How to make an Israeli
Kulanana’s after-school programs aim to engender a unified sense of citizenship among Israel’s diverse ethnic populations.
Helping people from dozens of cultures and backgrounds to feel “Israeli,” as opposed to members of their own minority group, has been one of the challenges Israel has faced since the early days of the state. Today there are still major subgroups — including Arabs, ultra-Orthodox Jews, Russian and Ethiopian immigrants, and residents of peripheral towns — who don’t truly see themselves as part of the fabric of Israel.
And while social cohesion is an issue in all immigrant societies, the problem is more acute in Israel, says Mike Prashker, chairman of Merchavim, an organization dedicated to increasing tolerance and common values among Israelis from varied backgrounds.
“There are nearly eight million Israeli citizens, and they are a diverse group, to say the least,” says Prashker.
Prashker and Merchavim have started a new program called “Kulanana,” a combination of Hebrew and Arabic words denoting unity. The program is designed to pinpoint commonalities among all Israelis.
“After a long process which included polls, questionnaires and focus groups, we discovered that there were three things everyone could agree upon as necessary for a successful society — citizenship, diversity and fairness,” Prashker tells ISRAEL21c.
Kulanana’s programs promote those values through activities such as Jewish and Bedouin kids gardening together in the Negev; youths making videos about their home communities; and first-aid classes for Arab mothers taught by members of ZAKA, the ultra-Orthodox lifesaving organization.
“We want to break down the divide that separates groups and get them to work together,” says Prashker. “We already have 15 ongoing projects, and expect to have 30 by the end of the year, when we will hold our first annual conference. By mid-2012 we expect 40 percent of Israelis between 13 and 30 to be able to recognize the name Kulanana and its programs — hopefully encouraging them to sign up for some of our activities.”

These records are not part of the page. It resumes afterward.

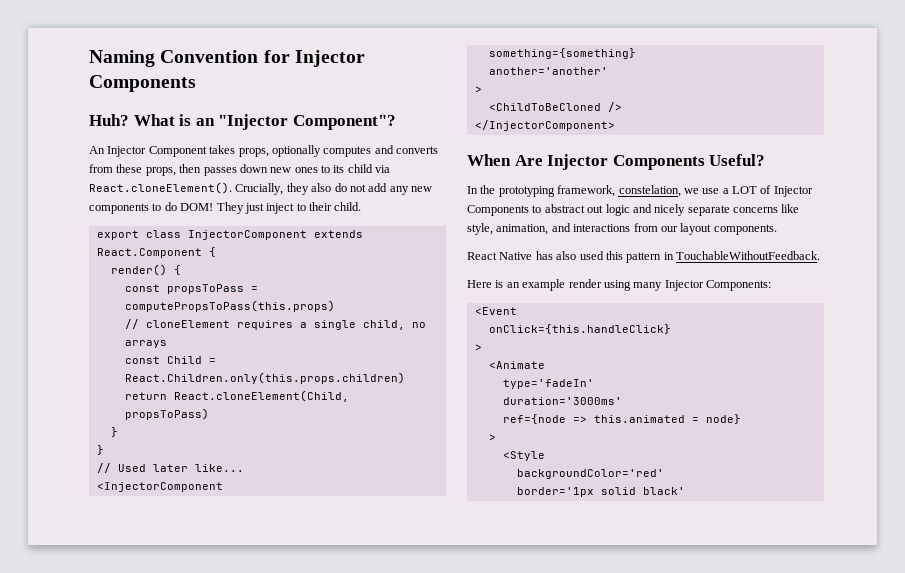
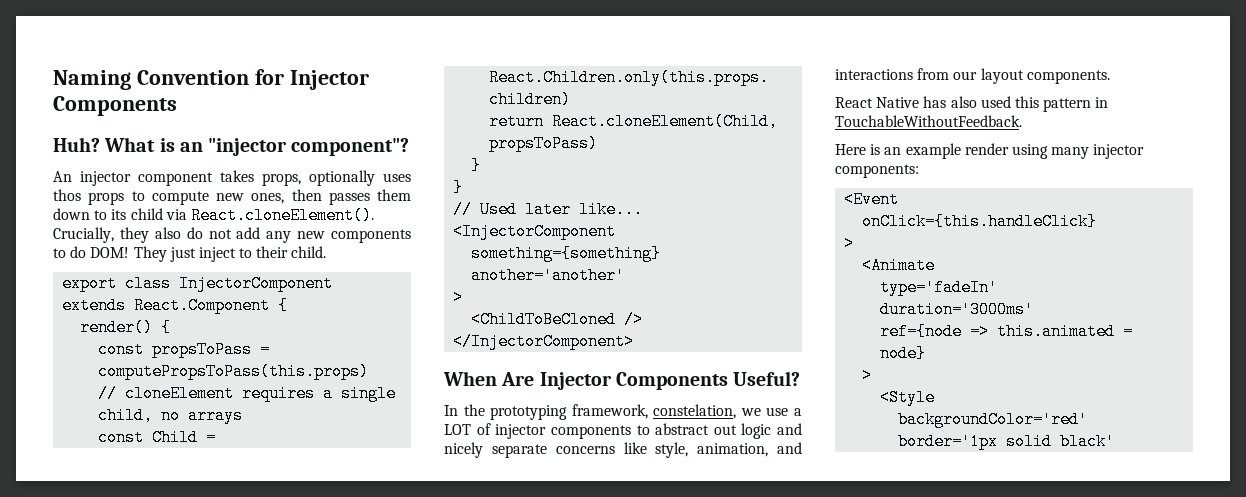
- What is an "Injector Component"?
+ What is an "injector component"?
- An Injector Component takes props, optionally computes and converts from these props, then passes down new ones to its child via React.cloneElement(). Crucially, they also do not add any new components to do DOM!
+ An injector component takes props, optionally uses thos props to compute new ones, then passes them down to its child via React.cloneElement(). Crucially, they also do not add any new components to do DOM!
- In the prototyping framework, constelation, we use a LOT of Injector Components to abstract out logic and nicely separate concerns like style, animation, and interactions from our layout components.
+ In the prototyping framework, constelation, we use a LOT of injector components to abstract out logic and nicely separate concerns like style, animation, and interactions from our layout components.
- Here is an example render using many Injector Components:
+ Here is an example render using many injector components:

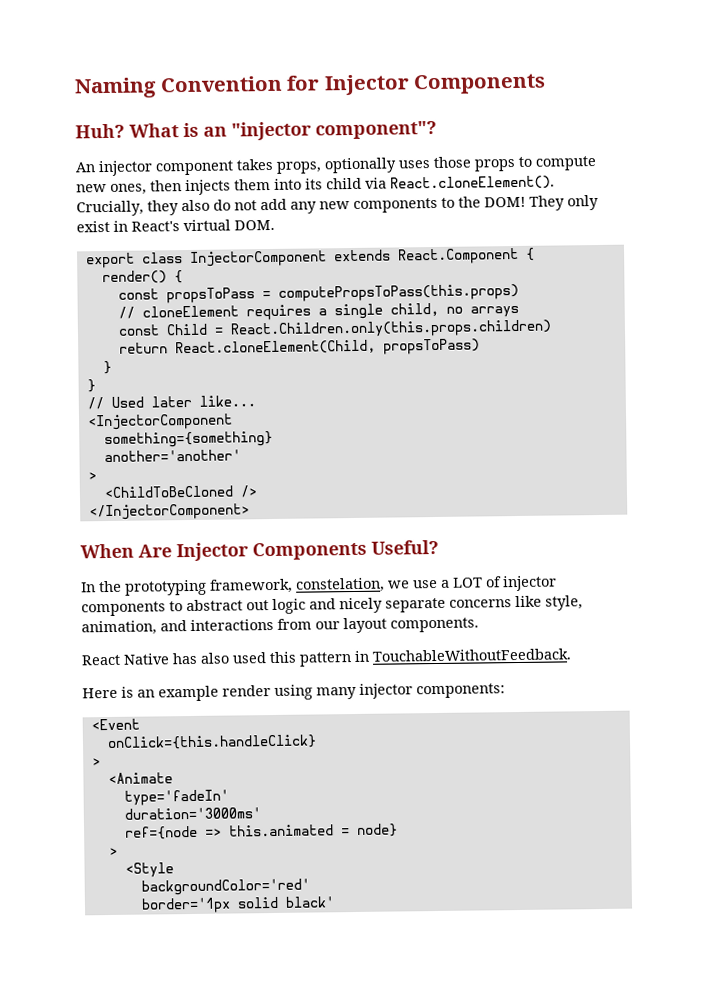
- An injector component takes props, optionally uses thos props to compute new ones, then passes them down to its child via React.cloneElement(). Crucially, they also do not add any new components to do DOM!
+ An injector component takes props, optionally uses those props to compute new ones, then injects them into its child via React.cloneElement(). Crucially, they also do not add any new components to the DOM!
- They just inject to their child.
+ They only exist in React's virtual DOM.

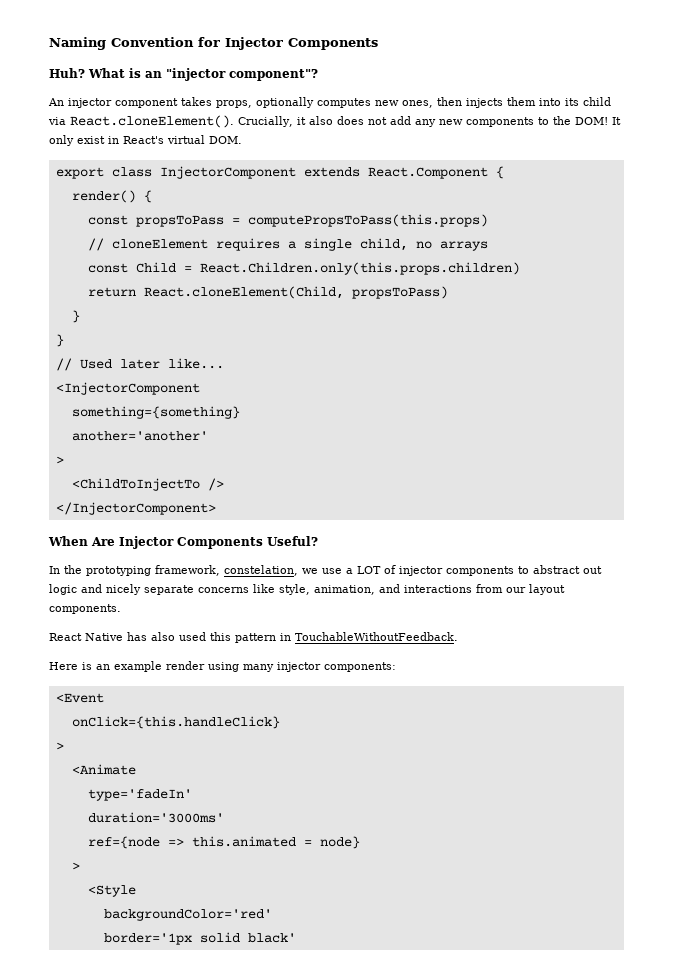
- An injector component takes props, optionally uses those props to compute new ones, then injects them into its child via React.cloneElement(). Crucially, they also do not add any new components to the DOM!
+ An injector component takes props, optionally computes new ones, then injects them into its child via React.cloneElement(). Crucially, it also does not add any new components to the DOM!
- They only exist in React's virtual DOM.
+ It only exist in React's virtual DOM.
- <ChildToBeCloned />
+ <ChildToInjectTo />

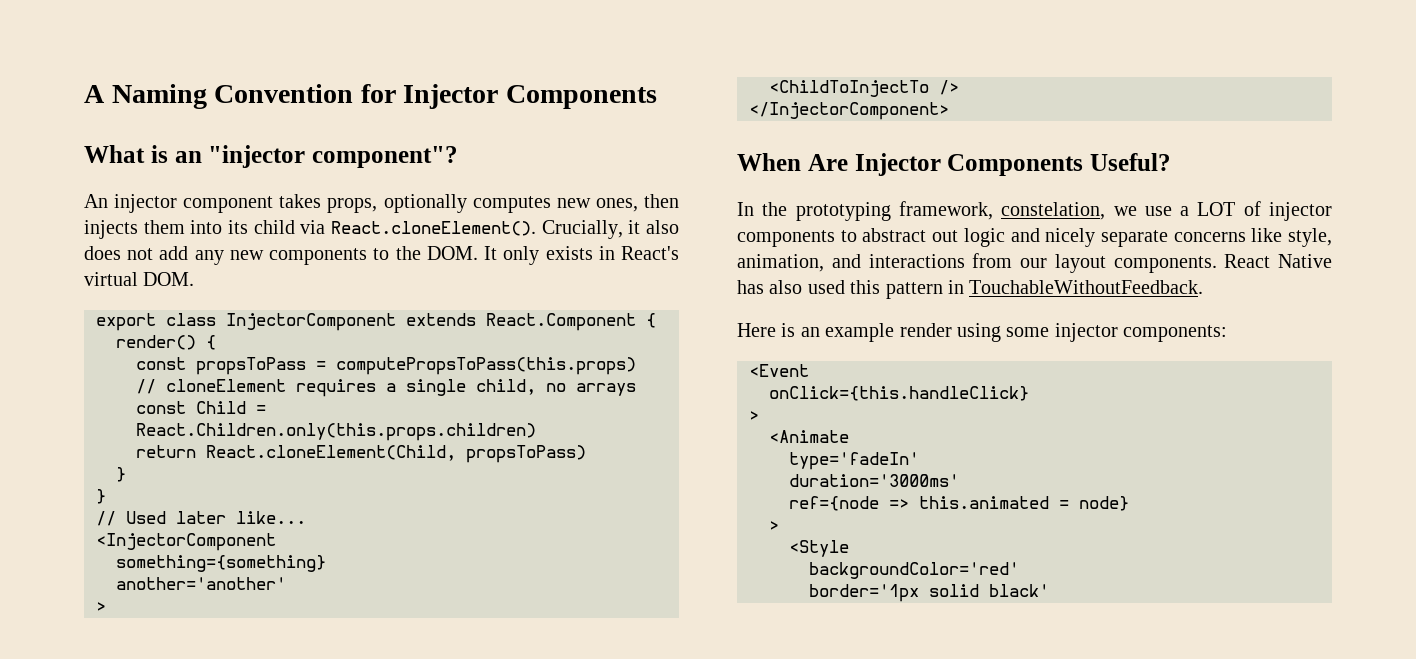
- Naming Convention for Injector Components
+ A Naming Convention for Injector Components
- Huh?
- An injector component takes props, optionally computes new ones, then injects them into its child via React.cloneElement(). Crucially, it also does not add any new components to the DOM! It only exist in React's virtual DOM.
+ An injector component takes props, optionally computes new ones, then injects them into its child via React.cloneElement(). Crucially, it also does not add any new components to the DOM. It only exists in React's virtual DOM.
- In the prototyping framework, constelation, we use a LOT of injector components to abstract out logic and nicely separate concerns like style, animation, and interactions from our layout components.
- React Native has also used this pattern in TouchableWithoutFeedback.
+ In the prototyping framework, constelation, we use a LOT of injector components to abstract out logic and nicely separate concerns like style, animation, and interactions from our layout components. React Native has also used this pattern in TouchableWithoutFeedback.
- Here is an example render using many injector components:
+ Here is an example render using some injector components:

Learning to trust ‘the other’
The need for programs like Kulanana’s in Israel is urgent, says Prashker.
“For such a small country, Israel is far too divided. Kids — and adults — from various groups don’t know much about each other, and that leads to fear of ‘the other.’ Without a strong sense of identity, people tend to turn their backs on society, losing out on opportunities and denying others the benefit of the contributions they could be making to enrich the lives of others.”
The costs of a disjointed society are high, as can be seen in other countries, says Prashker. Israel, faced with many security and economic problems, just can’t afford the pressure of feuding subgroups.
For the past 15 years, Merchavim has been conducting programs in some 500 Israeli kindergartens with the cooperation of the Education Ministry. Kulanana will focus mostly on after-school programs.
“We intend to conduct many different programs under the Kulanana umbrella, and are aiming for a high degree of name recognition and identification among Israelis,” Prashker says. About a million and a half Israelis already have been exposed to Kulanana and its principles thanks to a media campaign that featured ads on last year’s season of Kochav Nolad (A star is born), Israel’s version of American Idol.
Kulanana is fully funded by its parent organization Merchavim, which in turn is supported by grants from organizations in Israel and abroad, from the Education Ministry to the UJA-Federation of New York, the Lander Israel Fund, the Bronfman and Slifker Foundations and even the US and UK governments — as well as Google, which supports the group with ads and an infrastructure for its videos via Youtube.
All these funders, says Prashker, recognize the urgent need for a more unified society in Israel.
“It’s wonderful that there is a Jewish state, but once you have that state, you have to find ways for its citizens to live and work together,” Prashker stresses. “I know we have a lot to worry about in Israel, especially from a security point of view, but the issue of citizenship is just as important. And it’s something we really need to do something about.”